I have never found my cloth out of position at all. I'm not worried about it affecting the ADV. For that matter, I generally try to dive without ever activating the ADV - and usually succeed. If the ADV somehow stopped working during a dive, I think would find a way to survive. :)
I also dive with a cloth in the top.

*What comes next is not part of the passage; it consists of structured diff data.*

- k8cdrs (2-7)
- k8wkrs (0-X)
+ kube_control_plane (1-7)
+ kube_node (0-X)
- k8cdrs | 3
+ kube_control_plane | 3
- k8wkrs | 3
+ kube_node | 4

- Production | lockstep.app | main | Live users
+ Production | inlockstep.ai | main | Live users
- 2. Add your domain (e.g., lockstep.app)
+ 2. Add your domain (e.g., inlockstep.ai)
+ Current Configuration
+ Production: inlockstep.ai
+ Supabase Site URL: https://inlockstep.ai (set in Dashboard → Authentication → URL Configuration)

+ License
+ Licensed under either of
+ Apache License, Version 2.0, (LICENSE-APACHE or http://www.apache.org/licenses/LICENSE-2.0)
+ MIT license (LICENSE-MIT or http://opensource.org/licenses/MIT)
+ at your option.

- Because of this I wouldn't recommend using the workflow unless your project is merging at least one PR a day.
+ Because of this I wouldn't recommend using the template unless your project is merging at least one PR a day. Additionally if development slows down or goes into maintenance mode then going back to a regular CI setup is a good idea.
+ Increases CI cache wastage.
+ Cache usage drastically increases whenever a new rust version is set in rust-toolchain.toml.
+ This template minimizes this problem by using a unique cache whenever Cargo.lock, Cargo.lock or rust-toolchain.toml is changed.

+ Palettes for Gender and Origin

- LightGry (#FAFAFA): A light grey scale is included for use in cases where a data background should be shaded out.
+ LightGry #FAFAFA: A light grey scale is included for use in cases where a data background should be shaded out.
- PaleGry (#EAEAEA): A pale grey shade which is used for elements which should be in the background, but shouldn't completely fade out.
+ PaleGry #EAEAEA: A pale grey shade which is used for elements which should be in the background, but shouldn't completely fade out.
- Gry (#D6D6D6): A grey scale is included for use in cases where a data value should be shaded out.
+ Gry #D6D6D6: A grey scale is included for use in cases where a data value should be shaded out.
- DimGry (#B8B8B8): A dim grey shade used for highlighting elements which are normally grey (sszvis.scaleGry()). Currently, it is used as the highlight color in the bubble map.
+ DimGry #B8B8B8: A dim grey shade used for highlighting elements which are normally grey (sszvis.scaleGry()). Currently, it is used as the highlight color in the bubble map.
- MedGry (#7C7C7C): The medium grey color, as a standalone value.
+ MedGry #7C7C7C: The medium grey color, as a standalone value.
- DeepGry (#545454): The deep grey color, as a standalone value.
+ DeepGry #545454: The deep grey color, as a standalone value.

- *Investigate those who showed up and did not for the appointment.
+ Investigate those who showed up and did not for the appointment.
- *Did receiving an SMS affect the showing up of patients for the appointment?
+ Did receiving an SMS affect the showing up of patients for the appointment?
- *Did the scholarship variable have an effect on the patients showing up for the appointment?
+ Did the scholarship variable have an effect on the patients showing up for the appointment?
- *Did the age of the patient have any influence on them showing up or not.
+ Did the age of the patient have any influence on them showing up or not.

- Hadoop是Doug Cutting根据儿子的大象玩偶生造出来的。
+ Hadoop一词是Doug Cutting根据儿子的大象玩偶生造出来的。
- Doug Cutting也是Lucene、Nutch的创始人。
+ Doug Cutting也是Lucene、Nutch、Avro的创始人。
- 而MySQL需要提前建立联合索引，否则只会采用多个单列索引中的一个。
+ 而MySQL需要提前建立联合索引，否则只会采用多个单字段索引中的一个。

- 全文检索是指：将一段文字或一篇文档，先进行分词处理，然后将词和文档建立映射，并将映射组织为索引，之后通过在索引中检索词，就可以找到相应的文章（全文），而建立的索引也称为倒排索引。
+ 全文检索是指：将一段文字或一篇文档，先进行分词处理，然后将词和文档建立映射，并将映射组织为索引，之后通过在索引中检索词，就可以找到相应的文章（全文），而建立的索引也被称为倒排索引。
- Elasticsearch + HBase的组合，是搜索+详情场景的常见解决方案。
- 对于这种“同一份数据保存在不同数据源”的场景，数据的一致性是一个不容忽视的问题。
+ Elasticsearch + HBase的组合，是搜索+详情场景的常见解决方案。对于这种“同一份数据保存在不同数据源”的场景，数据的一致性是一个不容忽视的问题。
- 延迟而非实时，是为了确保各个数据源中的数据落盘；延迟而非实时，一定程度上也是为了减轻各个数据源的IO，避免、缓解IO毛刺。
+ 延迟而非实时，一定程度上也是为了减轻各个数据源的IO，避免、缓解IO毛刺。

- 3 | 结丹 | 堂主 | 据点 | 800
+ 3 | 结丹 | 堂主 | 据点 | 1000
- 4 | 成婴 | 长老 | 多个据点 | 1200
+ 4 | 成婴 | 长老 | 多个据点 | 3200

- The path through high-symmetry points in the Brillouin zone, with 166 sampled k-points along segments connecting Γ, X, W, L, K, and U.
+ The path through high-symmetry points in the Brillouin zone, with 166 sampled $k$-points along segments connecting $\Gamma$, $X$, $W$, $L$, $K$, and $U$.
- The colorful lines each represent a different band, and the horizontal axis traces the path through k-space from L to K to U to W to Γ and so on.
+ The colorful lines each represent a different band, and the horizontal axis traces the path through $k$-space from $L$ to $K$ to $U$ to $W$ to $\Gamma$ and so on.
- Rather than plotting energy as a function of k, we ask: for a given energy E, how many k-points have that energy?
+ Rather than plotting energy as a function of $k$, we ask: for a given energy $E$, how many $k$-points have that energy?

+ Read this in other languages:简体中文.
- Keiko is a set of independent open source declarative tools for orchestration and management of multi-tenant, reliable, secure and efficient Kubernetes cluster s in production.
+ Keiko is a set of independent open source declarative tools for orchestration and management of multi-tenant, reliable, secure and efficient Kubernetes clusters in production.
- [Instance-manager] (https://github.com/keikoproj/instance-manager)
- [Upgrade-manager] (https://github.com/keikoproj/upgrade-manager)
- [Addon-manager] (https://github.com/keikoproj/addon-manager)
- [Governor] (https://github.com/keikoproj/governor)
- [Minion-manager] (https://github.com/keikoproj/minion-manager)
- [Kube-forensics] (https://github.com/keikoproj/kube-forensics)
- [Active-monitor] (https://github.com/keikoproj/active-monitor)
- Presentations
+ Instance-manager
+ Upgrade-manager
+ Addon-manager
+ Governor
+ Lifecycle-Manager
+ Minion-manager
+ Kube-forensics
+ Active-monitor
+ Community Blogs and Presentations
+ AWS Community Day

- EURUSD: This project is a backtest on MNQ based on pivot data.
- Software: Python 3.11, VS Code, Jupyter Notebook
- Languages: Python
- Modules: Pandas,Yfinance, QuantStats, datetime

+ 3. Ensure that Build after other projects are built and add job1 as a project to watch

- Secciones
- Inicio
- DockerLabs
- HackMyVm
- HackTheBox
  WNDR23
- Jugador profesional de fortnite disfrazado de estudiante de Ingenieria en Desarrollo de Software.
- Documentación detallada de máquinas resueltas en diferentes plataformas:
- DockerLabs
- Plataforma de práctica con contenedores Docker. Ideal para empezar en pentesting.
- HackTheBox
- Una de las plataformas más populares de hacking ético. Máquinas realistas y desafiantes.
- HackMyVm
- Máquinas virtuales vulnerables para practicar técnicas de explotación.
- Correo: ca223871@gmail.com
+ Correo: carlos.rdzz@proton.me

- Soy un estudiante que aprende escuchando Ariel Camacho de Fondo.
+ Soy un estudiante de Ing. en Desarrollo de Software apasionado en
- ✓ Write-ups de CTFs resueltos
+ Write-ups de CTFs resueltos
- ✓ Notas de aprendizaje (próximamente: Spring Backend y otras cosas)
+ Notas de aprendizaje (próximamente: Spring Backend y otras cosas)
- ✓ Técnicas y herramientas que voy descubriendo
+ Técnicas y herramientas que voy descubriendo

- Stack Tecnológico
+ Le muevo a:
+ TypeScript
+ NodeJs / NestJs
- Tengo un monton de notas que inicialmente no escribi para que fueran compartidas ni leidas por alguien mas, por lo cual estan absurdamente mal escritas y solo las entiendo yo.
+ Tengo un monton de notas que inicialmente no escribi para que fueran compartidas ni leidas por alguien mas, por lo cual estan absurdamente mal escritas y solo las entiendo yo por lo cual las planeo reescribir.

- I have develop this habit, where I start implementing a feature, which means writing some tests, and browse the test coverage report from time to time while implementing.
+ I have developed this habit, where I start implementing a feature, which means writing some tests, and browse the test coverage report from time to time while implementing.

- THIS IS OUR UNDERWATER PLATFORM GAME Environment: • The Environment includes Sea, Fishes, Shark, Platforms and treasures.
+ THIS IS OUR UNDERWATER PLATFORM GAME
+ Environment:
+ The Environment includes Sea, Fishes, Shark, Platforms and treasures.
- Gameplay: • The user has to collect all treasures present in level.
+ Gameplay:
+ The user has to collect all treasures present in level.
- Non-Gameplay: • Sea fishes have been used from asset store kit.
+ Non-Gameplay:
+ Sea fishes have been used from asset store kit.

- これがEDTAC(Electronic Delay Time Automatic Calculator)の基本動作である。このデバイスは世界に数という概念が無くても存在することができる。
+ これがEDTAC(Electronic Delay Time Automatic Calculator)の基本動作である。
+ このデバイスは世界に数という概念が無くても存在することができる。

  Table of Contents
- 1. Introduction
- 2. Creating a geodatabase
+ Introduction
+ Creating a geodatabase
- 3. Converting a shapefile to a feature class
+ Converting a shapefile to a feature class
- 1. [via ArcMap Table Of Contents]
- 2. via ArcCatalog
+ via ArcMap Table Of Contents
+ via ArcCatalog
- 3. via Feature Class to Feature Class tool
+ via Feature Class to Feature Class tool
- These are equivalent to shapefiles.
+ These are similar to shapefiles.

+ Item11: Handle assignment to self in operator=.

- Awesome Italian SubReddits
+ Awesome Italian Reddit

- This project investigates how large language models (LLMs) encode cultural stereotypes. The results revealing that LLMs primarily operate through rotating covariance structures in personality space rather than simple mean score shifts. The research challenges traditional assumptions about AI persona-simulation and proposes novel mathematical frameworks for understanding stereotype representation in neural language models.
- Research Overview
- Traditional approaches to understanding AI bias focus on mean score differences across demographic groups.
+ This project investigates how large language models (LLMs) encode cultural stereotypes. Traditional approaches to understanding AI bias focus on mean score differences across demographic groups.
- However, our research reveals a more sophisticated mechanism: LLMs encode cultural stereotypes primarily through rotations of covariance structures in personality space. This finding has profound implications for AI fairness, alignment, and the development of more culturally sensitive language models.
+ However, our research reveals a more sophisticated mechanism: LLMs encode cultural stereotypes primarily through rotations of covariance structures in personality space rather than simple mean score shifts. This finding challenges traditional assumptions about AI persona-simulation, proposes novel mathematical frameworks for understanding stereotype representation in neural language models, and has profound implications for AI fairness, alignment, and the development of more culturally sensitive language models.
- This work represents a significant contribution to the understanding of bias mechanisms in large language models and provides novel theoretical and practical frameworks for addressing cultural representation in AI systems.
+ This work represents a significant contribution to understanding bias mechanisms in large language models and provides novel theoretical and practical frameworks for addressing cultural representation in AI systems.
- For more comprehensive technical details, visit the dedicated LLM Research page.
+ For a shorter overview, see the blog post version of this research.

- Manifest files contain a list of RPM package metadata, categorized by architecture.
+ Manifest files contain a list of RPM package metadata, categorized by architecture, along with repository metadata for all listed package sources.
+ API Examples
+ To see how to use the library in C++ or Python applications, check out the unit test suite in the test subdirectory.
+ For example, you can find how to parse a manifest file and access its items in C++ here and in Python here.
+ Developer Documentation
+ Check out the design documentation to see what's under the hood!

Not once has it moved or interfered with the ADV.
 
Did the same on my Meg in the pool on day 1
Couldnt do anything remotely like this on a kiss

*Note ... no experience with any other KISS rebreather*

Did it twice on my sidekick course ... first time it wasn't planned ... apparently I didn't fully close my DSV before I took it out of my mouth doing 'bailout scenarios' .... and when I put it back in, I couldn't get a breath back into the loop .... it was at the end of the dive, so we turned it into a bailout ascent practice.

Next dive was the actual "flood your loop and fix it" dive ...

Wasn't hard (once I knew what/how to do it), and when I did the same on a JJ course, it was slightly simpler (maybe because I have already done it on my sidekick before?)... but I couldn't manage to get all the water out of the JJ loop (gurgling), unlike the sidekick loop.


_R
 
*Note ... no experience with any other KISS rebreather*

Did it twice on my sidekick course ... first time it wasn't planned ... apparently I didn't fully close my DSV before I took it out of my mouth doing 'bailout scenarios' .... and when I put it back in, I couldn't get a breath back into the loop .... it was at the end of the dive, so we turned it into a bailout ascent practice.

Next dive was the actual "flood your loop and fix it" dive ...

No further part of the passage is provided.